▶ [Exercise]
Within the records below, repeat each line exactly but keep every picture out of the copy.

>>>

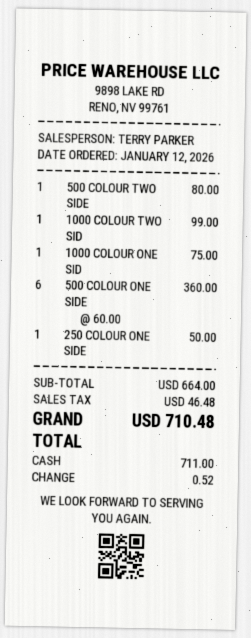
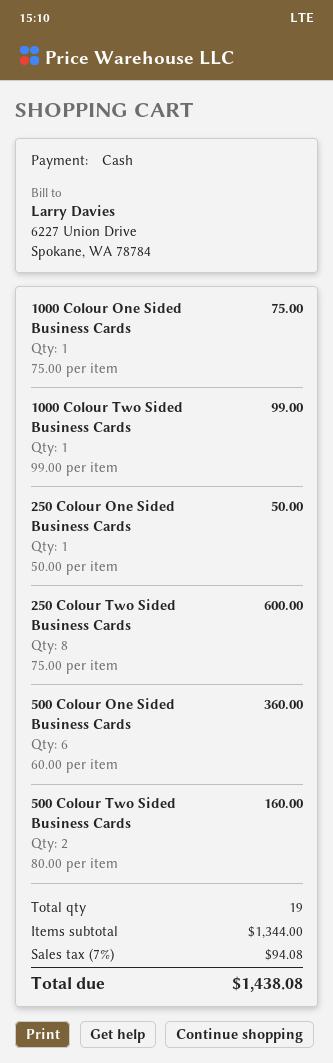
500 COLOUR TWO SIDE: 1 x 80.00 = 80.00 -> 2 x 80.00 = 160.00
250 Colour Two Sided Business Cards: none -> 8 x 75.00 = 600.00
subtotal: 664.00 -> 1344.00
tax: 46.48 -> 94.08
total: 710.48 -> 1438.08

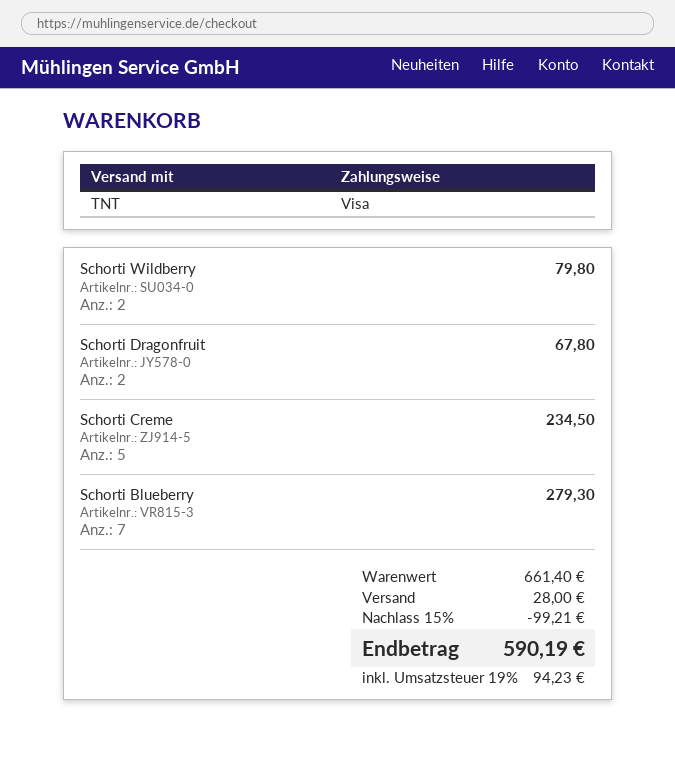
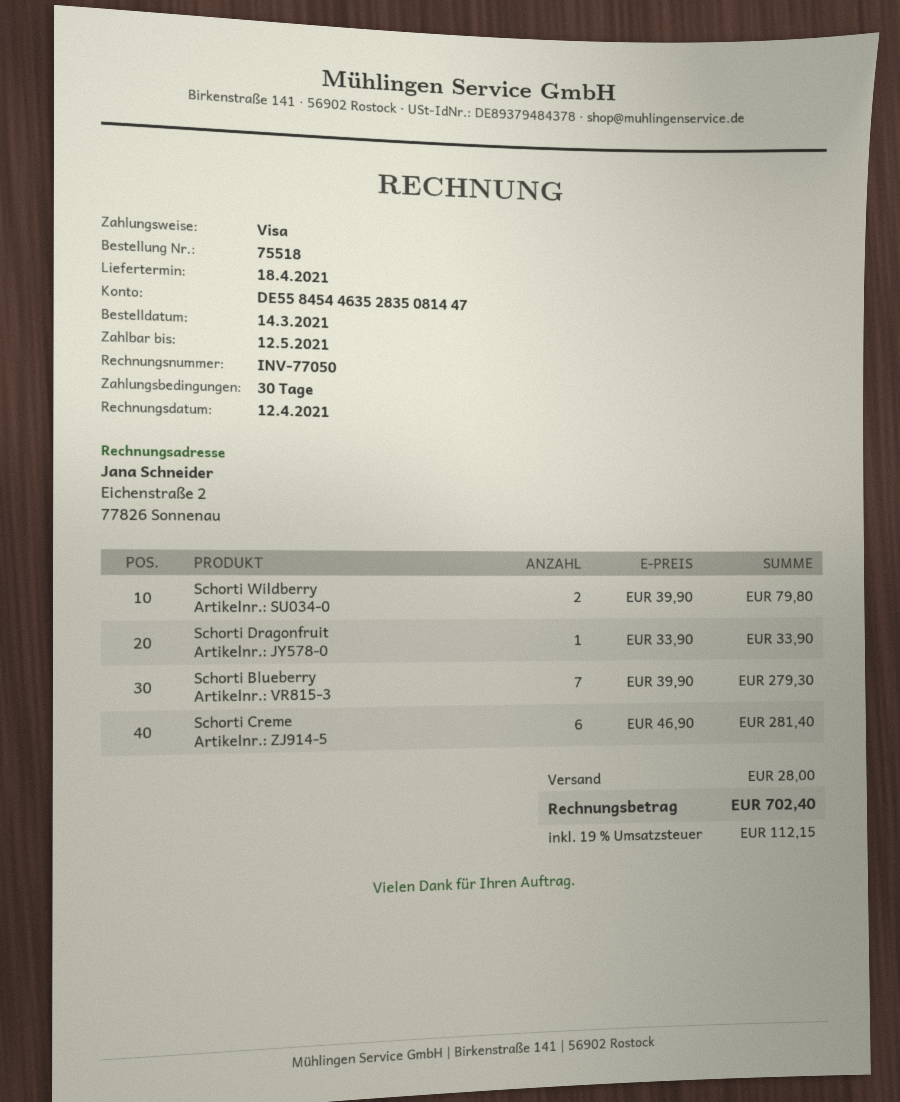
Schorti Dragonfruit: 2 for 67.80 -> 1 for 33.90
Schorti Creme: 5 for 234.50 -> 6 for 281.40
discount: 15% = 99.21 -> none
tax: 19% = 94.23 -> 19% = 112.15
total: 590.19 -> 702.40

<<<

▶ [Response]
500 COLOUR TWO SIDE: 1 x 80.00 = 80.00 -> 2 x 80.00 = 160.00
250 Colour Two Sided Business Cards: none -> 8 x 75.00 = 600.00
subtotal: 664.00 -> 1344.00
tax: 46.48 -> 94.08
total: 710.48 -> 1438.08

Schorti Dragonfruit: 2 for 67.80 -> 1 for 33.90
Schorti Creme: 5 for 234.50 -> 6 for 281.40
discount: 15% = 99.21 -> none
tax: 19% = 94.23 -> 19% = 112.15
total: 590.19 -> 702.40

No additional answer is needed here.